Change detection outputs

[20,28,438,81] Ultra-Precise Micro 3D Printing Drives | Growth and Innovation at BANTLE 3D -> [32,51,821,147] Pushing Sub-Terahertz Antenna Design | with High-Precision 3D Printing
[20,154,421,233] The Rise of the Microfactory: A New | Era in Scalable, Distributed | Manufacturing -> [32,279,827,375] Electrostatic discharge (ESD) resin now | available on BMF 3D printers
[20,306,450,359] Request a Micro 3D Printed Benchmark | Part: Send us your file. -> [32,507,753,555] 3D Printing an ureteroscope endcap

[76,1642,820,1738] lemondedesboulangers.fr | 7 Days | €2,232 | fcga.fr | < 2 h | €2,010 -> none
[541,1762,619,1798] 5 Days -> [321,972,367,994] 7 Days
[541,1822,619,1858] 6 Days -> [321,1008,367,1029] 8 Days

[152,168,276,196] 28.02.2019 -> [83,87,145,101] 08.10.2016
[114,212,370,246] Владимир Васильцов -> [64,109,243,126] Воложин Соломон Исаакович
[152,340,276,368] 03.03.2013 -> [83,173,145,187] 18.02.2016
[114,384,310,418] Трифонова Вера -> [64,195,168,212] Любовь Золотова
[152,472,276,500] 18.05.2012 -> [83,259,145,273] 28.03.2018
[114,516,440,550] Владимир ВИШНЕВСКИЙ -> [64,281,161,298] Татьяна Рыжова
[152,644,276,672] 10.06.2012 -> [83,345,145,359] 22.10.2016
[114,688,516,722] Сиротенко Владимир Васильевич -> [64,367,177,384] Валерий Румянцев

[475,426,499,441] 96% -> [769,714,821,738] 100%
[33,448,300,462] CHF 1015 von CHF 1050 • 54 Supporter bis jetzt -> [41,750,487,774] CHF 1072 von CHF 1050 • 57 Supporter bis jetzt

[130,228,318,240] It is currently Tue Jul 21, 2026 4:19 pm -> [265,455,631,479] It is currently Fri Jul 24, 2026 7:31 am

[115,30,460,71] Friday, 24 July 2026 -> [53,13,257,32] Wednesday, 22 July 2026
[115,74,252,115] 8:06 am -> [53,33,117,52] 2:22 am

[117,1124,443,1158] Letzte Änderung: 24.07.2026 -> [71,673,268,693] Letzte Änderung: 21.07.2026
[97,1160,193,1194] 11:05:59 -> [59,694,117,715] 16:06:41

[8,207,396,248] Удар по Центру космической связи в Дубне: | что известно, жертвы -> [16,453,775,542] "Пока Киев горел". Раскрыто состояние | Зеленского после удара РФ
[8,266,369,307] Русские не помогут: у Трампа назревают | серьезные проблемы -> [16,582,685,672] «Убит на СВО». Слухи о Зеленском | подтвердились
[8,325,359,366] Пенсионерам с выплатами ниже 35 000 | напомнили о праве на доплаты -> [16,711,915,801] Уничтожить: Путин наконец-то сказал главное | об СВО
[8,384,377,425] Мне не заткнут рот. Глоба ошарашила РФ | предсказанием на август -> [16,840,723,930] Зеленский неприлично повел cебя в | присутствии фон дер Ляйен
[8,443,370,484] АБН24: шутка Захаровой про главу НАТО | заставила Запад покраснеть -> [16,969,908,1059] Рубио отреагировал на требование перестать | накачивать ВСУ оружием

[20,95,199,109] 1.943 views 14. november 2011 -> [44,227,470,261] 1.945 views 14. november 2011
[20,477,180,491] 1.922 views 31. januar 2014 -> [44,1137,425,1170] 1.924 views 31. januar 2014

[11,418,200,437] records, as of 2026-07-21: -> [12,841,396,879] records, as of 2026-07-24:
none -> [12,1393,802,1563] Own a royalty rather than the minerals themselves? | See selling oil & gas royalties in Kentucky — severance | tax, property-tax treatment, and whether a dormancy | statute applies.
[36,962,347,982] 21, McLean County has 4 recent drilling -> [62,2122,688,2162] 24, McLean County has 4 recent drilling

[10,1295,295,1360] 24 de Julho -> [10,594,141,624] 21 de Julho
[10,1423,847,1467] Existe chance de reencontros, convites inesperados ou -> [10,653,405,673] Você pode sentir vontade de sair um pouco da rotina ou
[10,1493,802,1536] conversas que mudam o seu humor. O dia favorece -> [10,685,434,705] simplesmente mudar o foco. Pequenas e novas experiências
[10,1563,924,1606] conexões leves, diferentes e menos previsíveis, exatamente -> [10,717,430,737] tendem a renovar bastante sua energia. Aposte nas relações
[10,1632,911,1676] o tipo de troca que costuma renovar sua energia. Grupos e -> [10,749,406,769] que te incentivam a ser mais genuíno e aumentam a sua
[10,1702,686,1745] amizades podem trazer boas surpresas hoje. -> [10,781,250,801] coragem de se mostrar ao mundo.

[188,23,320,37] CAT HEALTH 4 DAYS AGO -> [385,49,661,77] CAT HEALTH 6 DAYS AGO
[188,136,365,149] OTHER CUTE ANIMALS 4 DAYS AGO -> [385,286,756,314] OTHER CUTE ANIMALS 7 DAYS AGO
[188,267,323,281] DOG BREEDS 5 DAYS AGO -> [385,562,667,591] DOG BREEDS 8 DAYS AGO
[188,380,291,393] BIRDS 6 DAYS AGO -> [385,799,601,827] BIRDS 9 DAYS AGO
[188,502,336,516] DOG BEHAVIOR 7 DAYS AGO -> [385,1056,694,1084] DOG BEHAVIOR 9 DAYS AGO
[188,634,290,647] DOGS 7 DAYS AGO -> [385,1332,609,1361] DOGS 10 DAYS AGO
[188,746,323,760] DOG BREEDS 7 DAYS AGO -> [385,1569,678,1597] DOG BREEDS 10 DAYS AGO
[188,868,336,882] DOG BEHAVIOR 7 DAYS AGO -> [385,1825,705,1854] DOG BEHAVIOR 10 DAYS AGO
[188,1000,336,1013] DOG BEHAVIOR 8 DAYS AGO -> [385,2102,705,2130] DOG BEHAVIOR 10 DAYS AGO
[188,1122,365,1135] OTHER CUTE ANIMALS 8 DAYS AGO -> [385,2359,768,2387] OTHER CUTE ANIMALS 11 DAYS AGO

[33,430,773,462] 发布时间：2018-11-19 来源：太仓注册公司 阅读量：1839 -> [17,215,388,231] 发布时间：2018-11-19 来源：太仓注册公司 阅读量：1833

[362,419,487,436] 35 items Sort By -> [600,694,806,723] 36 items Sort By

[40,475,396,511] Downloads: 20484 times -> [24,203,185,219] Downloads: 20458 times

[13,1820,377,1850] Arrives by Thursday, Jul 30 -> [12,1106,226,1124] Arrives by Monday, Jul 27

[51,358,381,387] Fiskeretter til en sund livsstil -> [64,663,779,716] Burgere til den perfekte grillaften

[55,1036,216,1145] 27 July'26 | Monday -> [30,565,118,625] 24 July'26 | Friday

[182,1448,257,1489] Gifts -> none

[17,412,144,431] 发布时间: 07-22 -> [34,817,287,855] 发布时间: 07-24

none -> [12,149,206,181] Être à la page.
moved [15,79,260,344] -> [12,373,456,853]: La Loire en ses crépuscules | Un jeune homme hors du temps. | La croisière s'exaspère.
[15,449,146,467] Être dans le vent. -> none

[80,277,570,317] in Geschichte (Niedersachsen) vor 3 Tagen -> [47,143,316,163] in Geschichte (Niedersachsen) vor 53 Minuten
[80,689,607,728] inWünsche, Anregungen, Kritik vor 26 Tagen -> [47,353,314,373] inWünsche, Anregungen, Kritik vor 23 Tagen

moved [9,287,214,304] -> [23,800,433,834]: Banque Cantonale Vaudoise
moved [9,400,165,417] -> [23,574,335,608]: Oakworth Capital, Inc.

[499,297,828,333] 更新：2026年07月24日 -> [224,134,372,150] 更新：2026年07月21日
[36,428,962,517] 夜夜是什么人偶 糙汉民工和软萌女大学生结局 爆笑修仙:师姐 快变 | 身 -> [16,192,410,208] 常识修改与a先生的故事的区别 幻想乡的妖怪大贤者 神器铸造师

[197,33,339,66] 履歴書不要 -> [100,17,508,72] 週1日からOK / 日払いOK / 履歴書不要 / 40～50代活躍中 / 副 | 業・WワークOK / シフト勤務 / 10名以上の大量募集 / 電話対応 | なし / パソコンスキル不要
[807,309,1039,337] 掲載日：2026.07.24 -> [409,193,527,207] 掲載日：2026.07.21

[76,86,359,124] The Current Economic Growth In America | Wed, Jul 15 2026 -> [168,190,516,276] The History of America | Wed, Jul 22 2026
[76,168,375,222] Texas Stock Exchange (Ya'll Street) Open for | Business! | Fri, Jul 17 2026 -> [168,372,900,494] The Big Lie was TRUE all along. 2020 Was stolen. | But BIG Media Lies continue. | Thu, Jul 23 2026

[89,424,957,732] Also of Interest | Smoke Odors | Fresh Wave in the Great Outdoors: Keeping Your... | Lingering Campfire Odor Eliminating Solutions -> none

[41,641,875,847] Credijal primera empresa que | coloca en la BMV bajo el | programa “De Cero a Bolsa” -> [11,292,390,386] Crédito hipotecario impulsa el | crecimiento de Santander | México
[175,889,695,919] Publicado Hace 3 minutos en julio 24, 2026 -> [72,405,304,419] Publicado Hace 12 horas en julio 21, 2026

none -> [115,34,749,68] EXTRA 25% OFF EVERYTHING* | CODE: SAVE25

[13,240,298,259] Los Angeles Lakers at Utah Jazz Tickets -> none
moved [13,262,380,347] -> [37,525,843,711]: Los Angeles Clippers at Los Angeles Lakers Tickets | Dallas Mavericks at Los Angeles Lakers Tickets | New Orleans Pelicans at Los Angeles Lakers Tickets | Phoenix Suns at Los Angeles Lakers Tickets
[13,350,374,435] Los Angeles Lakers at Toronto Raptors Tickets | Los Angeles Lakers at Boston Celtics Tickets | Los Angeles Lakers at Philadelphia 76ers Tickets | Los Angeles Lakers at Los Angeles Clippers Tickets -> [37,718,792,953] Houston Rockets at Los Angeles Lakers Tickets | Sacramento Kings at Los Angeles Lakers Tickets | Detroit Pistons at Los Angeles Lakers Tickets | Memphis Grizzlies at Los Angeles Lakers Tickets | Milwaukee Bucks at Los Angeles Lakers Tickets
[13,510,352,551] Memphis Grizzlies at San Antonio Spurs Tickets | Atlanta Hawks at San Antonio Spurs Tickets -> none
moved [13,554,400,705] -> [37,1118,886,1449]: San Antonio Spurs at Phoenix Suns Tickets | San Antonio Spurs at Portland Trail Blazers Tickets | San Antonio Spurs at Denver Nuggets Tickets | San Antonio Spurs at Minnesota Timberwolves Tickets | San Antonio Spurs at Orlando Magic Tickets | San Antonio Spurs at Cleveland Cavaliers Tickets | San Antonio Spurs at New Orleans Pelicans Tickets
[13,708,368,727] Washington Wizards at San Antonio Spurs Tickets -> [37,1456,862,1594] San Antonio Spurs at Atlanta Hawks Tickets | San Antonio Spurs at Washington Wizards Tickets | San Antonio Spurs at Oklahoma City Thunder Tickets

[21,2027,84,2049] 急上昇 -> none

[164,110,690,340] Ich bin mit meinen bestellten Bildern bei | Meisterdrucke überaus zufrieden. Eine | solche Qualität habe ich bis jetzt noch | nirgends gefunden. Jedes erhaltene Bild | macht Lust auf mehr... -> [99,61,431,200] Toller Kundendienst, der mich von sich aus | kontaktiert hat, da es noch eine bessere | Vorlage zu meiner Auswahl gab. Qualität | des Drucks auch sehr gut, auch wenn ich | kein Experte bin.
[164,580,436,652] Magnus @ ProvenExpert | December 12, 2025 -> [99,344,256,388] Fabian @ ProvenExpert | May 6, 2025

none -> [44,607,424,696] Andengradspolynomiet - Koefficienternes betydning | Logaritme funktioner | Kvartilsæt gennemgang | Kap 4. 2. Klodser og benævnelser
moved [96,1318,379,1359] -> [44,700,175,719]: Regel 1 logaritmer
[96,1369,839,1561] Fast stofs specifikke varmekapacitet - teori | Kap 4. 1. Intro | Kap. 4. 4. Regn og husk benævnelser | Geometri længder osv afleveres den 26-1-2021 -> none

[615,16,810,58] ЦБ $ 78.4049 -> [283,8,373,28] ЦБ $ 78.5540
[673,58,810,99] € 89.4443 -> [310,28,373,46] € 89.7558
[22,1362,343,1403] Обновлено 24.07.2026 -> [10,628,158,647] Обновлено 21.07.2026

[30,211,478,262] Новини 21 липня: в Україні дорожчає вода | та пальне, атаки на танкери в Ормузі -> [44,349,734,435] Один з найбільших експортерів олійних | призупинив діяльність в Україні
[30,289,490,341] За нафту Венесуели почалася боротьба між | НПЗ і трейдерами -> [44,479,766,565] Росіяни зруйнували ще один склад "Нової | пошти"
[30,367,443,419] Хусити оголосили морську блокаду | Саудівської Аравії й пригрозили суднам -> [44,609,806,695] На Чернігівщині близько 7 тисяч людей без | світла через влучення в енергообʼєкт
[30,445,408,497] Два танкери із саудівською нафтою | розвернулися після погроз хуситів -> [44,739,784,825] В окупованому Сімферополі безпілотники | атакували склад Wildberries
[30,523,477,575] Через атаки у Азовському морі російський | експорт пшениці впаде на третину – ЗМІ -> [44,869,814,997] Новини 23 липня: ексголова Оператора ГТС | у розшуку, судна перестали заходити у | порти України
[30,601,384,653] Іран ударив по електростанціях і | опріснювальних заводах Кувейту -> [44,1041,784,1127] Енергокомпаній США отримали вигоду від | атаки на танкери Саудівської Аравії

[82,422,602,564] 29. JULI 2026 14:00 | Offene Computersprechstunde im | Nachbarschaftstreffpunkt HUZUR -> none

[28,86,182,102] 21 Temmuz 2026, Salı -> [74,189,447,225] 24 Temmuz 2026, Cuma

### Exercise brief:
Return, line for line and unchanged, the data from its first line through the line containing "[152,472,276,500] 18.05.2012 ->".

### Reply to the exercise:
[20,28,438,81] Ultra-Precise Micro 3D Printing Drives | Growth and Innovation at BANTLE 3D -> [32,51,821,147] Pushing Sub-Terahertz Antenna Design | with High-Precision 3D Printing
[20,154,421,233] The Rise of the Microfactory: A New | Era in Scalable, Distributed | Manufacturing -> [32,279,827,375] Electrostatic discharge (ESD) resin now | available on BMF 3D printers
[20,306,450,359] Request a Micro 3D Printed Benchmark | Part: Send us your file. -> [32,507,753,555] 3D Printing an ureteroscope endcap

[76,1642,820,1738] lemondedesboulangers.fr | 7 Days | €2,232 | fcga.fr | < 2 h | €2,010 -> none
[541,1762,619,1798] 5 Days -> [321,972,367,994] 7 Days
[541,1822,619,1858] 6 Days -> [321,1008,367,1029] 8 Days

[152,168,276,196] 28.02.2019 -> [83,87,145,101] 08.10.2016
[114,212,370,246] Владимир Васильцов -> [64,109,243,126] Воложин Соломон Исаакович
[152,340,276,368] 03.03.2013 -> [83,173,145,187] 18.02.2016
[114,384,310,418] Трифонова Вера -> [64,195,168,212] Любовь Золотова
[152,472,276,500] 18.05.2012 -> [83,259,145,273] 28.03.2018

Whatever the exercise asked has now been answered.